▶ Input:
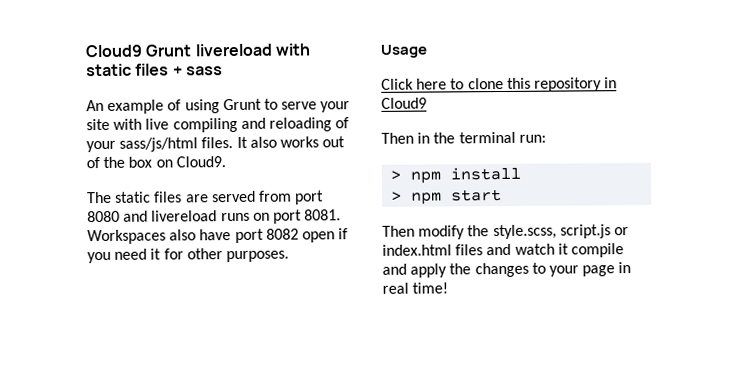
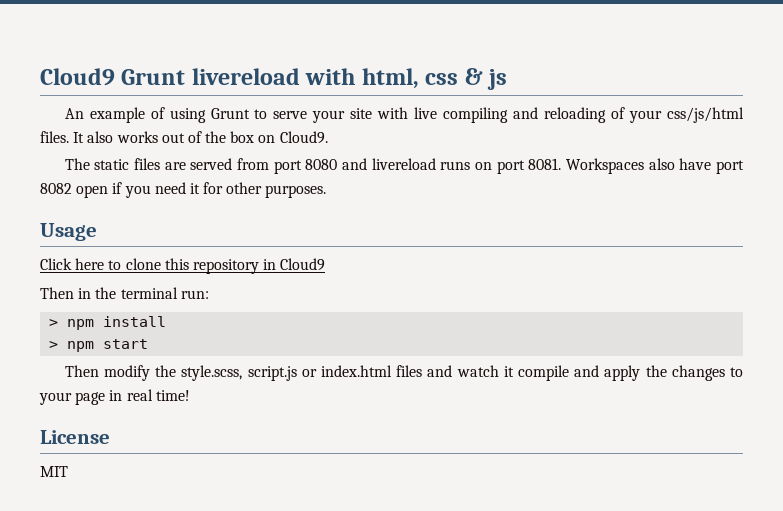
- Cloud9 Grunt livereload with static files + sass
+ Cloud9 Grunt livereload with html, css & js
- An example of using Grunt to serve your site with live compiling and reloading of your sass/js/html files.
+ An example of using Grunt to serve your site with live compiling and reloading of your css/js/html files.
+ License
+ MIT

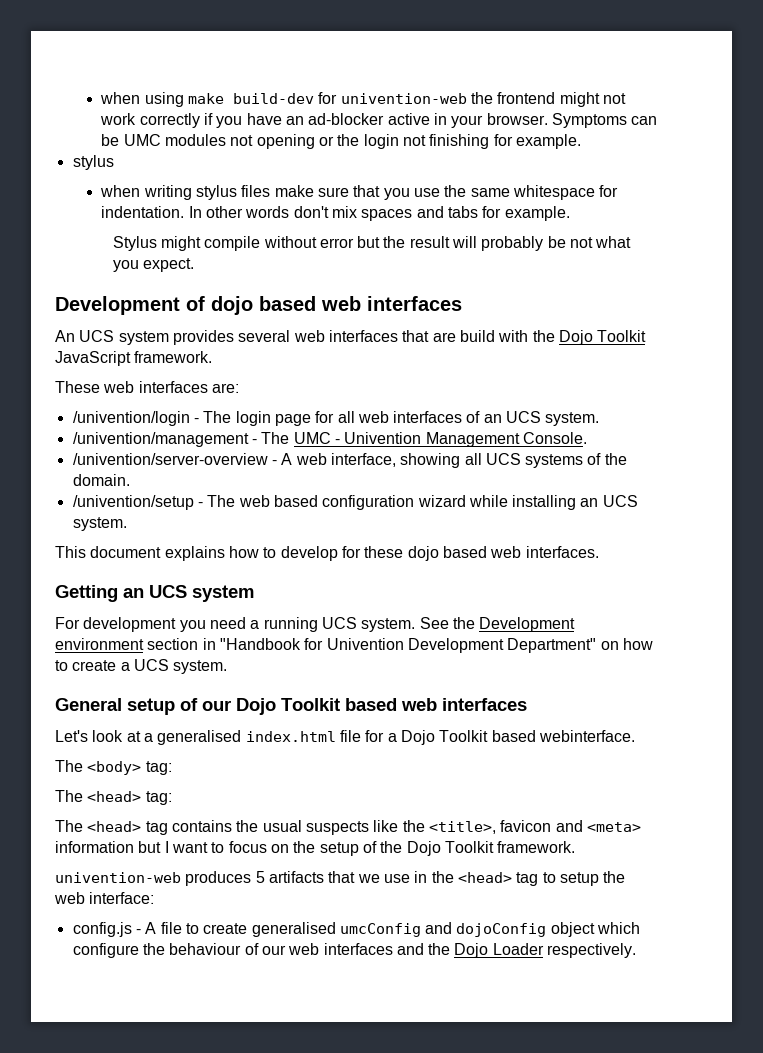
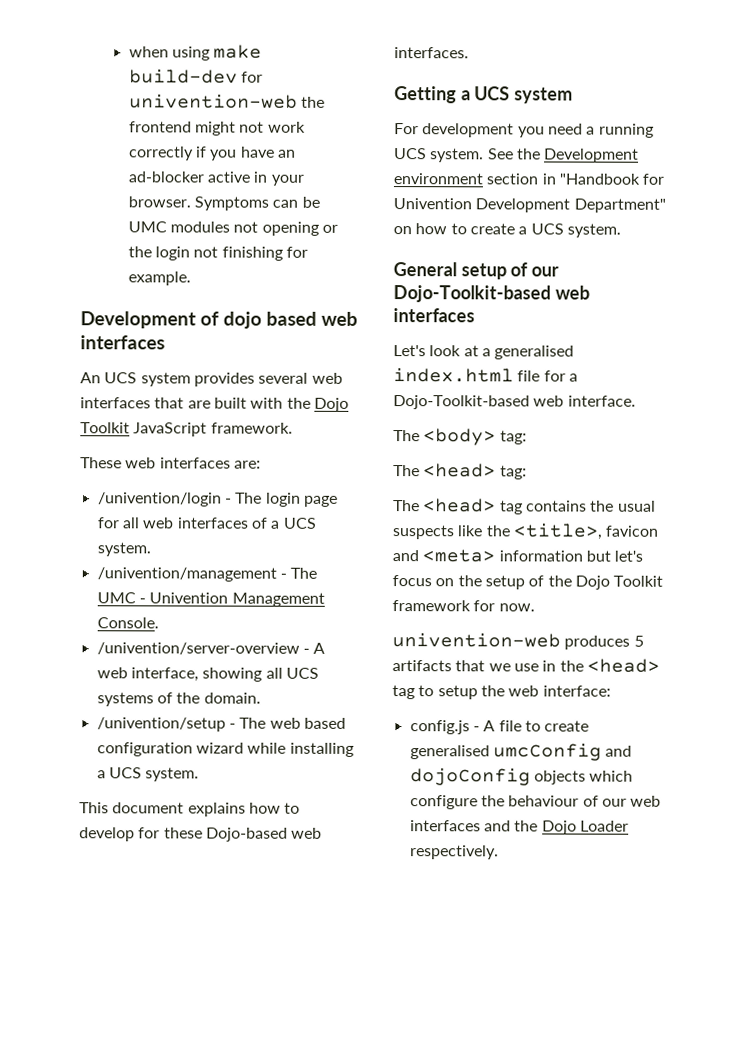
  Symptoms can be UMC modules not opening or the login not finishing for example.
- stylus
- when writing stylus files make sure that you use the same whitespace for indentation. In other words don't mix spaces and tabs for example.
- Stylus might compile without error but the result will probably be not what you expect.
- An UCS system provides several web interfaces that are build with the Dojo Toolkit JavaScript framework.
+ An UCS system provides several web interfaces that are built with the Dojo Toolkit JavaScript framework.
- /univention/login - The login page for all web interfaces of an UCS system.
+ /univention/login - The login page for all web interfaces of a UCS system.
- /univention/setup - The web based configuration wizard while installing an UCS system.
+ /univention/setup - The web based configuration wizard while installing a UCS system.
- This document explains how to develop for these dojo based web interfaces.
+ This document explains how to develop for these Dojo-based web interfaces.
- Getting an UCS system
+ Getting a UCS system
- General setup of our Dojo Toolkit based web interfaces
+ General setup of our Dojo-Toolkit-based web interfaces
- Let's look at a generalised index.html file for a Dojo Toolkit based webinterface.
+ Let's look at a generalised index.html file for a Dojo-Toolkit-based web interface.
- The <head> tag contains the usual suspects like the <title>, favicon and <meta> information but I want to focus on the setup of the Dojo Toolkit framework.
+ The <head> tag contains the usual suspects like the <title>, favicon and <meta> information but let's focus on the setup of the Dojo Toolkit framework for now.
- config.js - A file to create generalised umcConfig and dojoConfig object which configure the behaviour of our web interfaces and the Dojo Loader respectively.
+ config.js - A file to create generalised umcConfig and dojoConfig objects which configure the behaviour of our web interfaces and the Dojo Loader respectively.

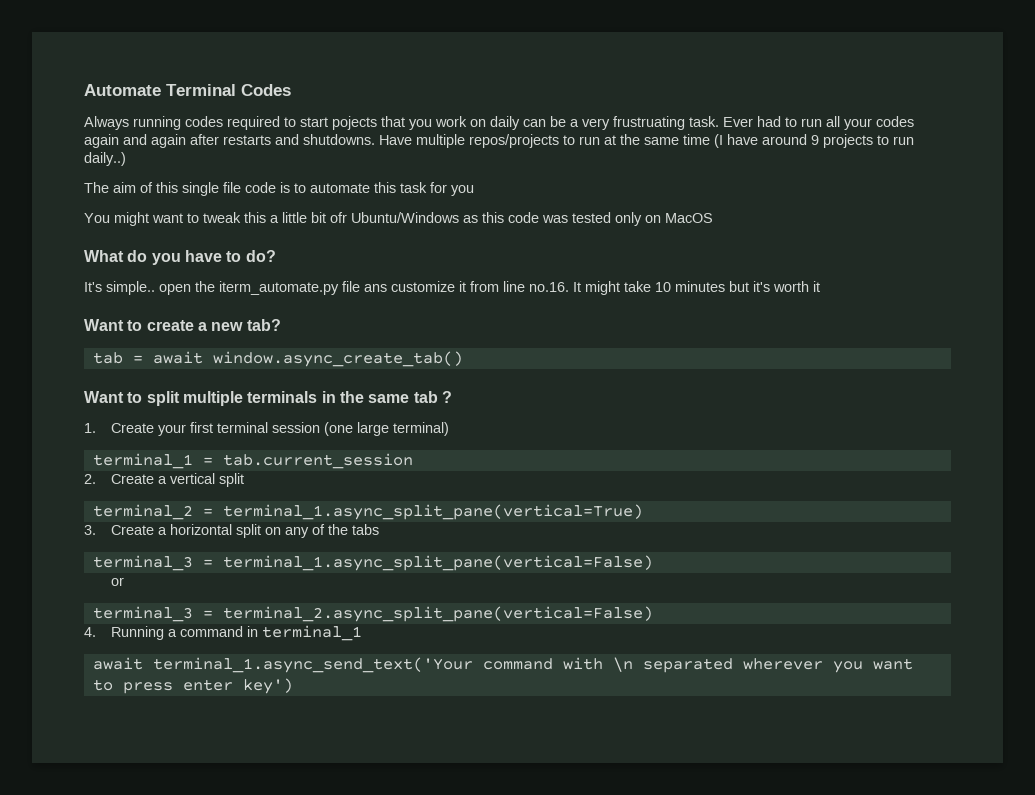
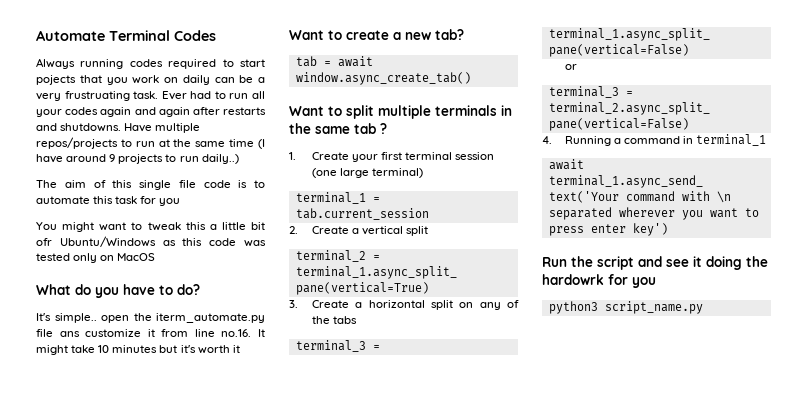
+ Run the script and see it doing the hardowrk for you
+ python3 script_name.py

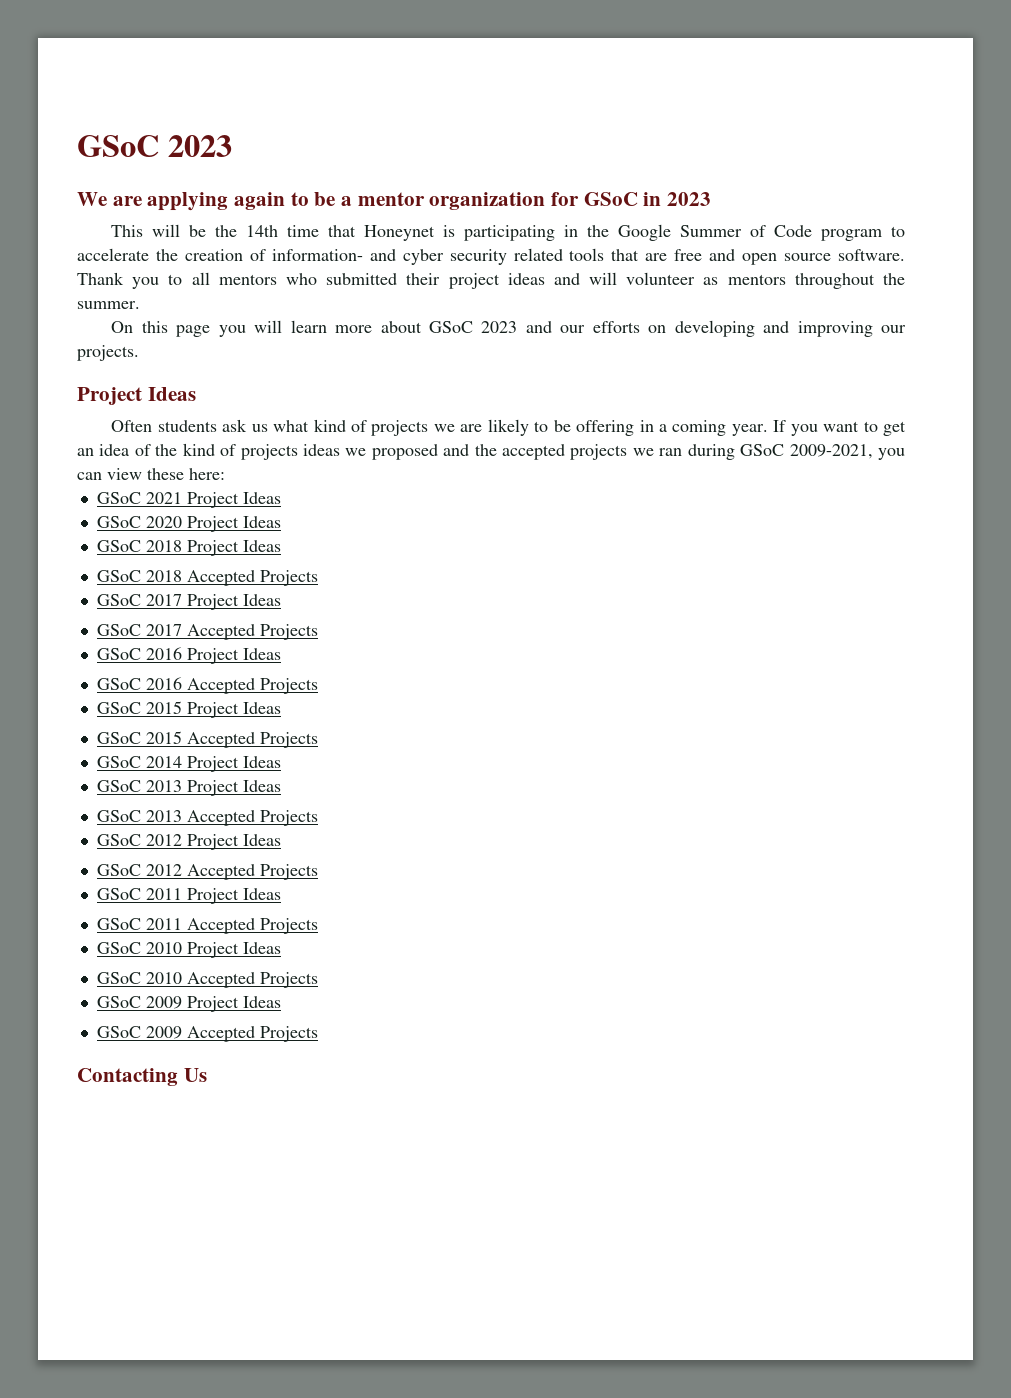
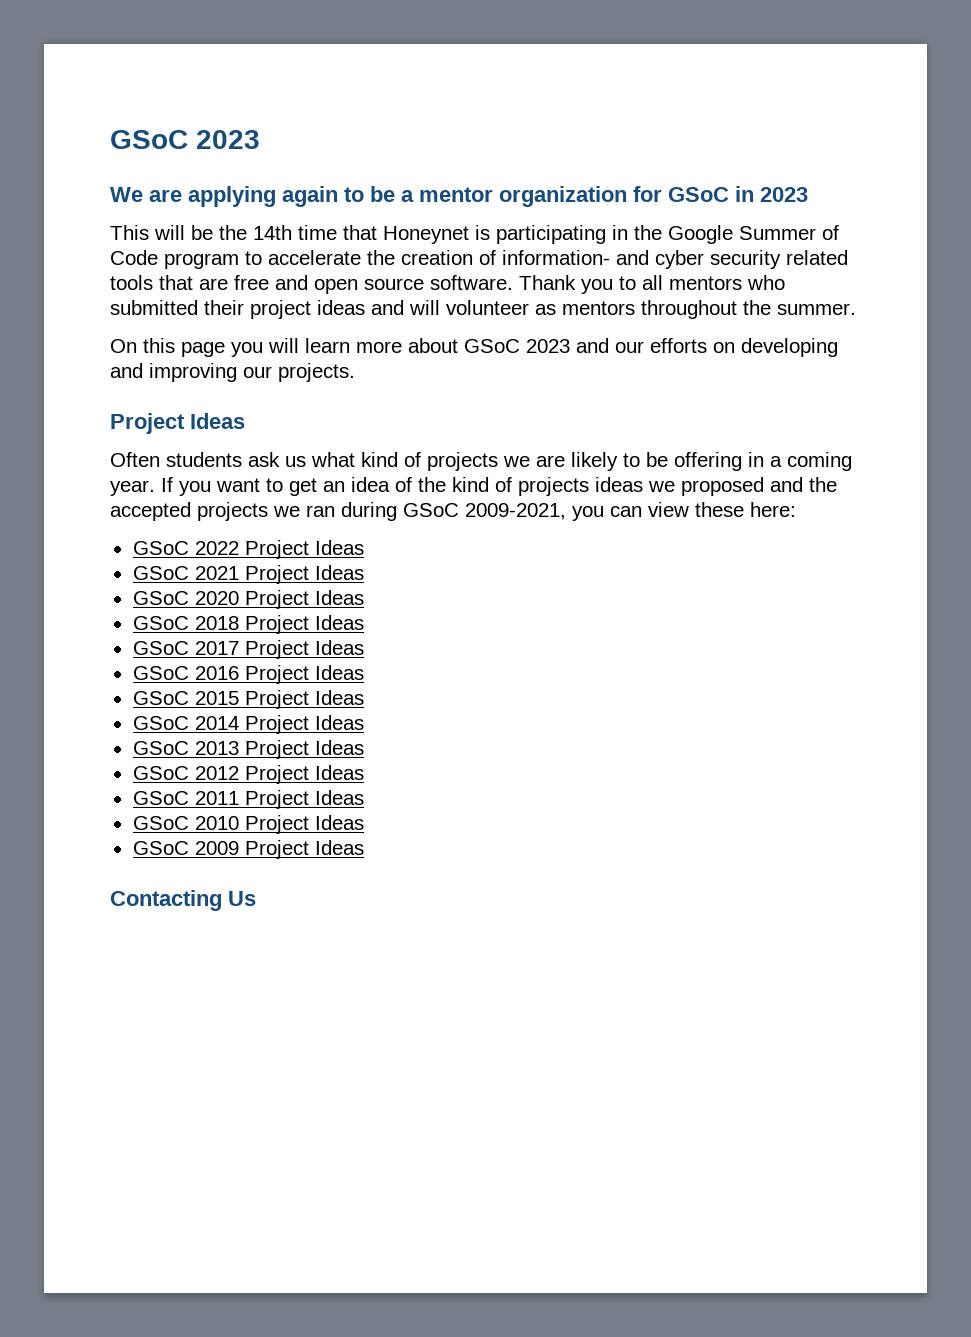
+ GSoC 2022 Project Ideas
- GSoC 2018 Accepted Projects
- GSoC 2017 Accepted Projects
- GSoC 2016 Accepted Projects
- GSoC 2015 Accepted Projects
- GSoC 2013 Accepted Projects
- GSoC 2012 Accepted Projects
- GSoC 2011 Accepted Projects
- GSoC 2010 Accepted Projects
- GSoC 2009 Accepted Projects

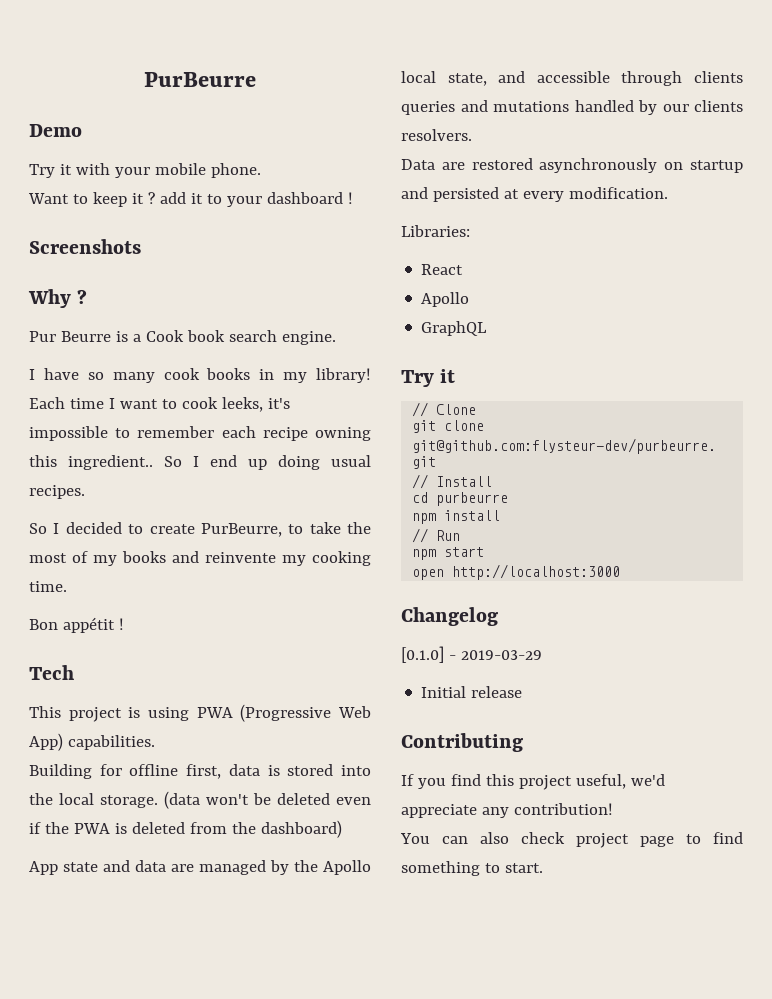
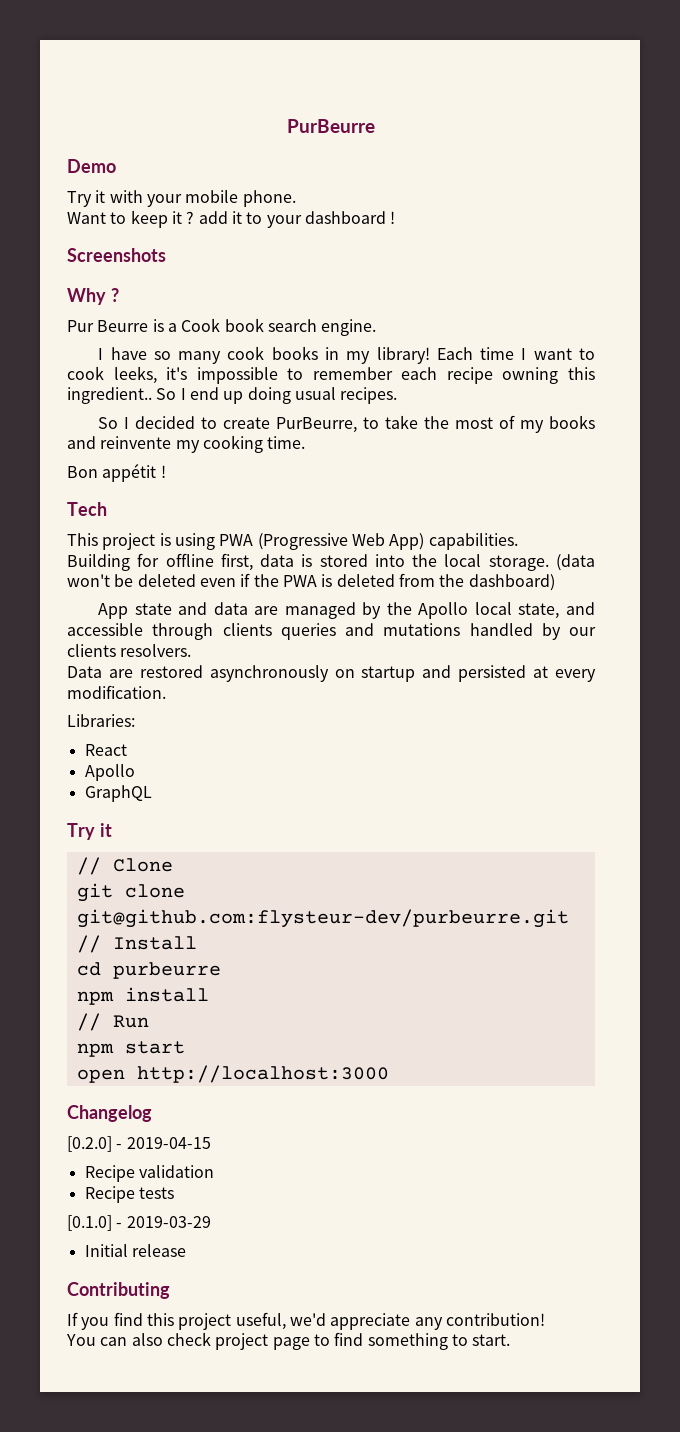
+ [0.2.0] - 2019-04-15
+ Recipe validation
+ Recipe tests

▶ About this task: Reproduce, without alteration and without pictures, only those lines that lie between the first line of the entries above and the line containing "- Let's look", both of them included.

▶ Exercise answer:
- Cloud9 Grunt livereload with static files + sass
+ Cloud9 Grunt livereload with html, css & js
- An example of using Grunt to serve your site with live compiling and reloading of your sass/js/html files.
+ An example of using Grunt to serve your site with live compiling and reloading of your css/js/html files.
+ License
+ MIT

  Symptoms can be UMC modules not opening or the login not finishing for example.
- stylus
- when writing stylus files make sure that you use the same whitespace for indentation. In other words don't mix spaces and tabs for example.
- Stylus might compile without error but the result will probably be not what you expect.
- An UCS system provides several web interfaces that are build with the Dojo Toolkit JavaScript framework.
+ An UCS system provides several web interfaces that are built with the Dojo Toolkit JavaScript framework.
- /univention/login - The login page for all web interfaces of an UCS system.
+ /univention/login - The login page for all web interfaces of a UCS system.
- /univention/setup - The web based configuration wizard while installing an UCS system.
+ /univention/setup - The web based configuration wizard while installing a UCS system.
- This document explains how to develop for these dojo based web interfaces.
+ This document explains how to develop for these Dojo-based web interfaces.
- Getting an UCS system
+ Getting a UCS system
- General setup of our Dojo Toolkit based web interfaces
+ General setup of our Dojo-Toolkit-based web interfaces
- Let's look at a generalised index.html file for a Dojo Toolkit based webinterface.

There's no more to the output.